> TRY IT
From the line containing "position:relative; width:21px; height:46px;" to the end of the records below, output each line exactly; include both ends and nothing else.

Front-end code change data
————————

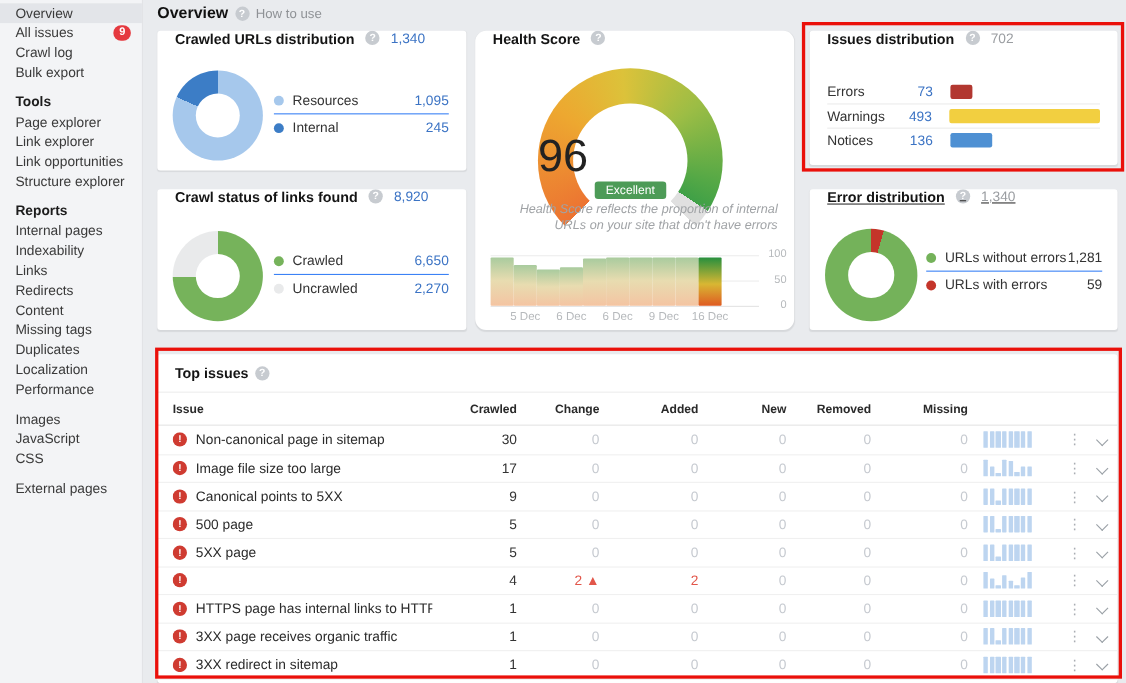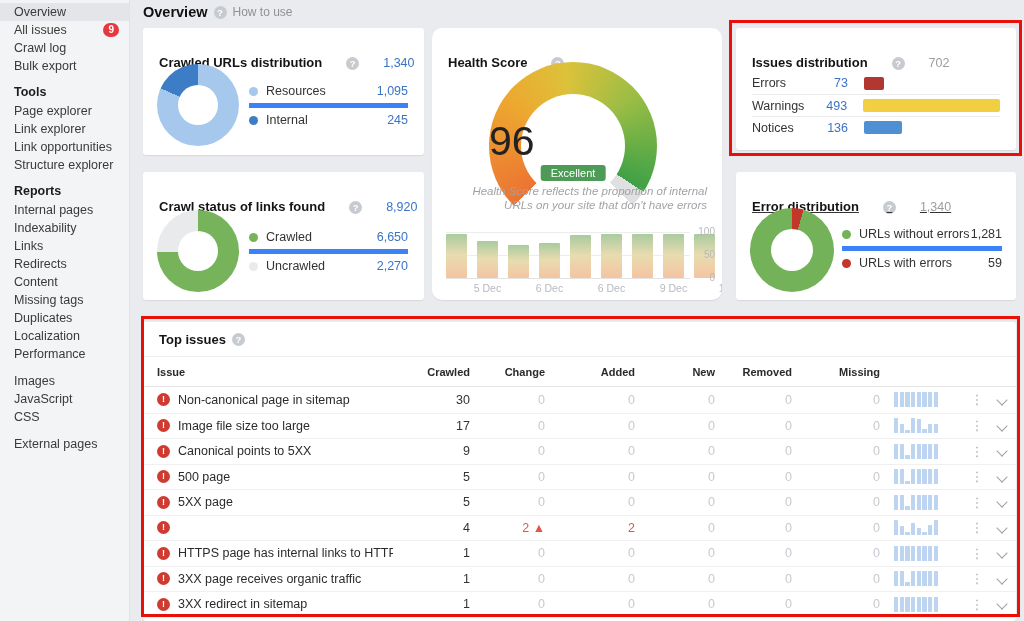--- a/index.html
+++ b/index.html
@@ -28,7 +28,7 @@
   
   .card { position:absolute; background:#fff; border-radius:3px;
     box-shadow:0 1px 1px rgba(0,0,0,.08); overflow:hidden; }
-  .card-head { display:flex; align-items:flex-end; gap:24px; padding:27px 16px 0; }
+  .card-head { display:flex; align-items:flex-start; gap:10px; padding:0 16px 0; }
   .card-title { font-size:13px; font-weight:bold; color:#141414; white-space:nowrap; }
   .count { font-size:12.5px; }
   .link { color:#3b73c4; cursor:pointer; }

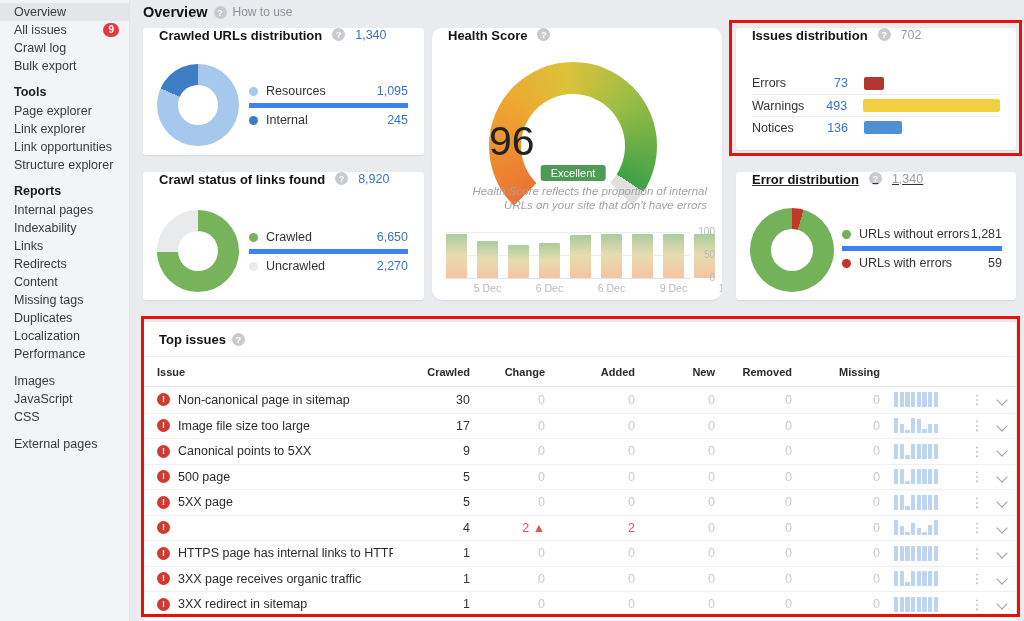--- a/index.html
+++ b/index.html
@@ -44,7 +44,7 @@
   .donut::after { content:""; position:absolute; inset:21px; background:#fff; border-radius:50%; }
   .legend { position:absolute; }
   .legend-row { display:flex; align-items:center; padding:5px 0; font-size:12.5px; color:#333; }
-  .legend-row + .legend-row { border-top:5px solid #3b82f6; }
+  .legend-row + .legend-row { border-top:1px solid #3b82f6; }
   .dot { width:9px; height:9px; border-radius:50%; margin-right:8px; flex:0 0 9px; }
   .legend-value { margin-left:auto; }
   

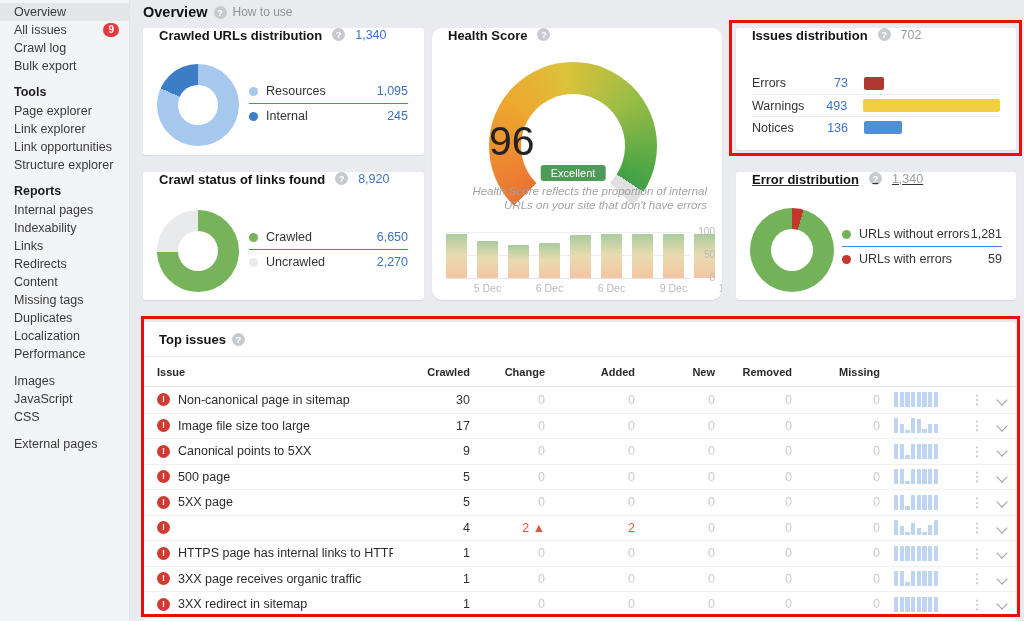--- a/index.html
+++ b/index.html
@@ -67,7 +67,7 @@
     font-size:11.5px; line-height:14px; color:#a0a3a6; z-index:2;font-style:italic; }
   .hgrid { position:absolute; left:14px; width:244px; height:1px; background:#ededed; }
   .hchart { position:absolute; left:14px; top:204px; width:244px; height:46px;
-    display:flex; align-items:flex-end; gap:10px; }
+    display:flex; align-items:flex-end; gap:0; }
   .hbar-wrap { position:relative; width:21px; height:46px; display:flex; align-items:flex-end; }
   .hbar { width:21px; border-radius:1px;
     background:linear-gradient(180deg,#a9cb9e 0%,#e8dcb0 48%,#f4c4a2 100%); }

————————

> ANSWER SECTION
   .hbar-wrap { position:relative; width:21px; height:46px; display:flex; align-items:flex-end; }
   .hbar { width:21px; border-radius:1px;
     background:linear-gradient(180deg,#a9cb9e 0%,#e8dcb0 48%,#f4c4a2 100%); }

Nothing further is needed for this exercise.